Sin duda los loros polares habrían pasado junto a aquellos peculiares montículos de nieve en más de una ocasión y no les habrían prestado mayor atención que a cualquier otro elemento de su entorno, pero a los humanos que los observaban desde 600 kilómetros de altura les suponían todo un desafío. En las pantallas, las gráficas indicaban que bajo uno de los montículos había algo en cuya composición entraba el titanio, el aluminio, la fibra de vidrio y un tipo algo raro de polietileno. Además, había trazas de americio y helio 3. Pronto uno de los potentes rádares de apertura sintética de la nave mostró lo que había debajo de la nieve. Y lo que vieron dificilmente debía haber salido de las garras palmípedas de los loros polares.

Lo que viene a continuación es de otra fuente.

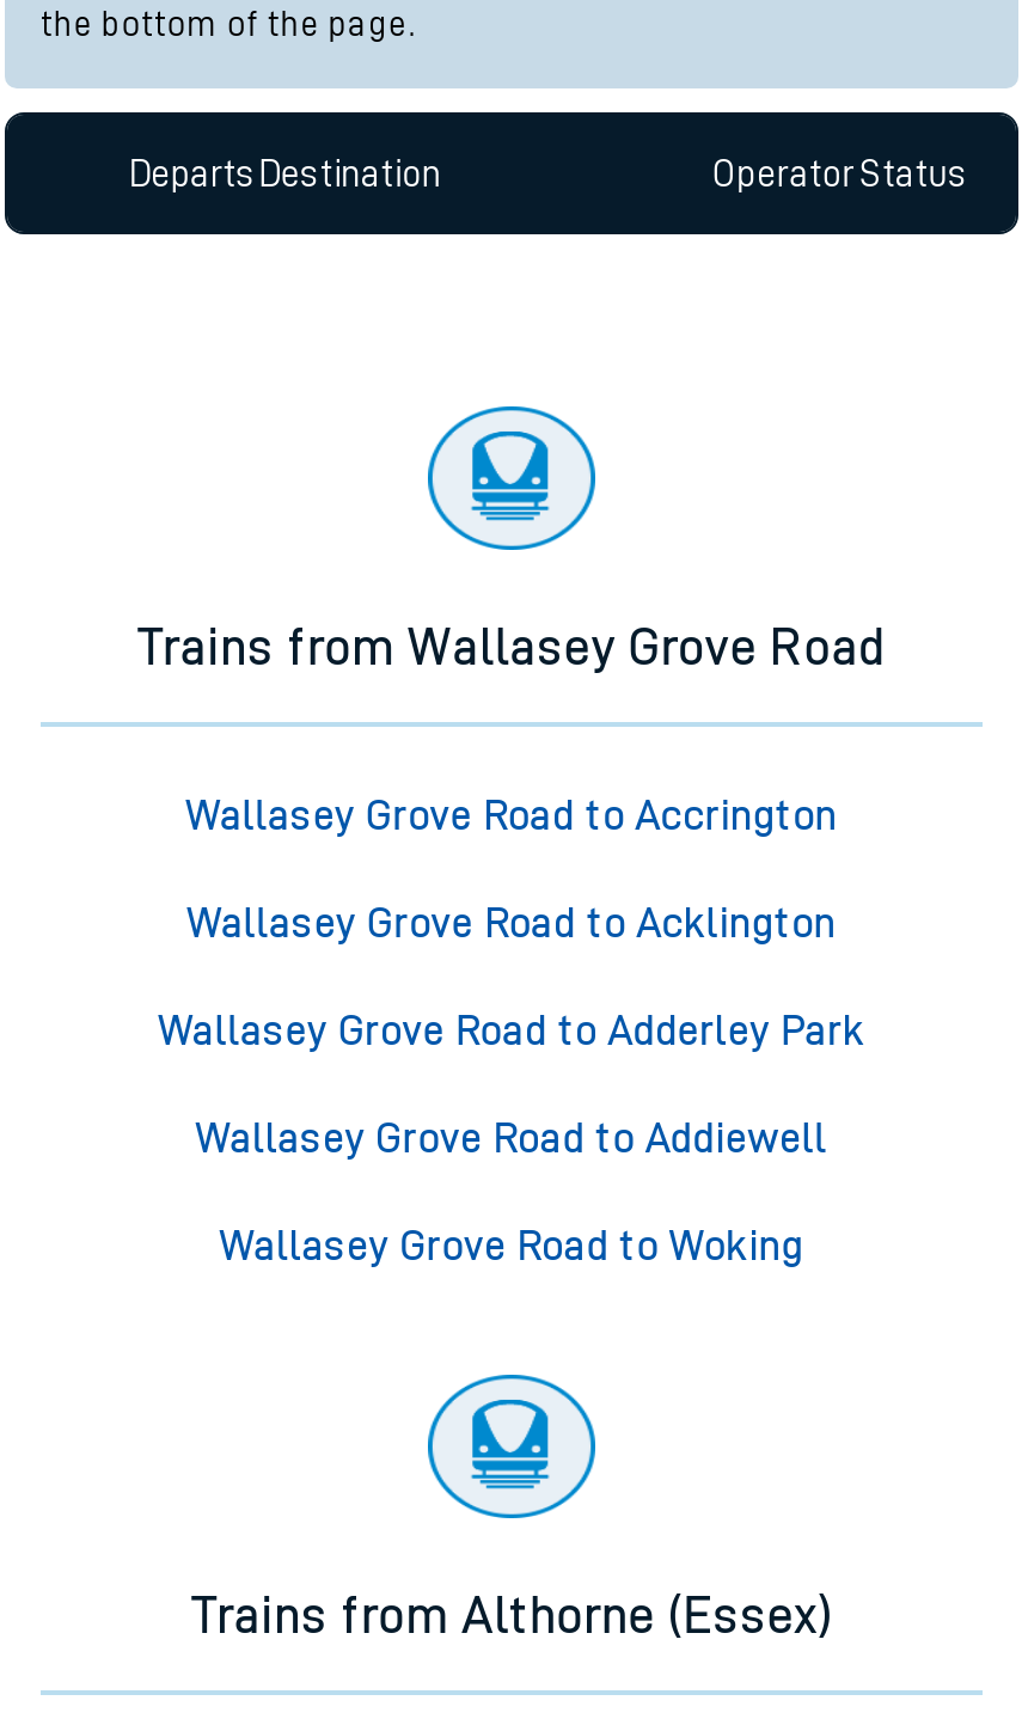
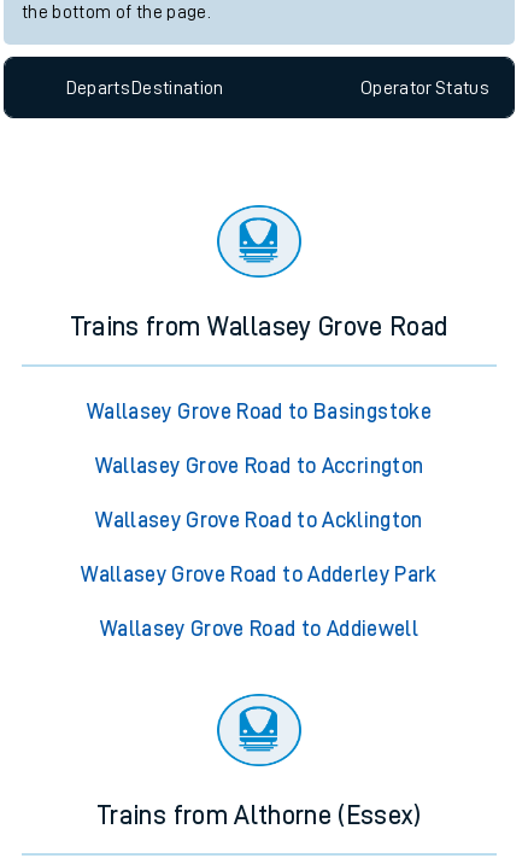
none -> [87,401,432,423] Wallasey Grove Road to Basingstoke
moved [158,795,865,1161] -> [81,456,437,640]: Wallasey Grove Road to Accrington | Wallasey Grove Road to Acklington | Wallasey Grove Road to Adderley Park | Wallasey Grove Road to Addiewell
[220,1225,803,1268] Wallasey Grove Road to Woking -> none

Allí, bajo dos metros de nieve en una pequeña isla de un mar helado de Medea, reposaban los restos de un artefacto salido de manos de un ser inteligente. Una estructura cilíndrica de unos siete metros de largo por tres de ancho, en apariencia medio destrozada, rodeada de pedazos de metal y cables y rematada con lo que parecía ser una deformada estructura esférica. A no mucha distancia alguien parecía haber construido un improvisado refugio, una especie de iglú apresurado. Y a su lado, tres pequeños montículos de nieve y piedra dispuestos uno al lado del otro tenían una inquietante semejanza con tres tumbas.
Un espeso silencio reinaba en el puente de mando del "Argo" mientras las imágenes y los datos se sucedían en las pantallas. Pero al cabo de unos instantes, la grave voz del ingeniero de sistemas Koreshige Anami expresó lo que todos estaban pensando:
-Bien, parece que ya sabemos dónde va a aterrizar el "Jasón".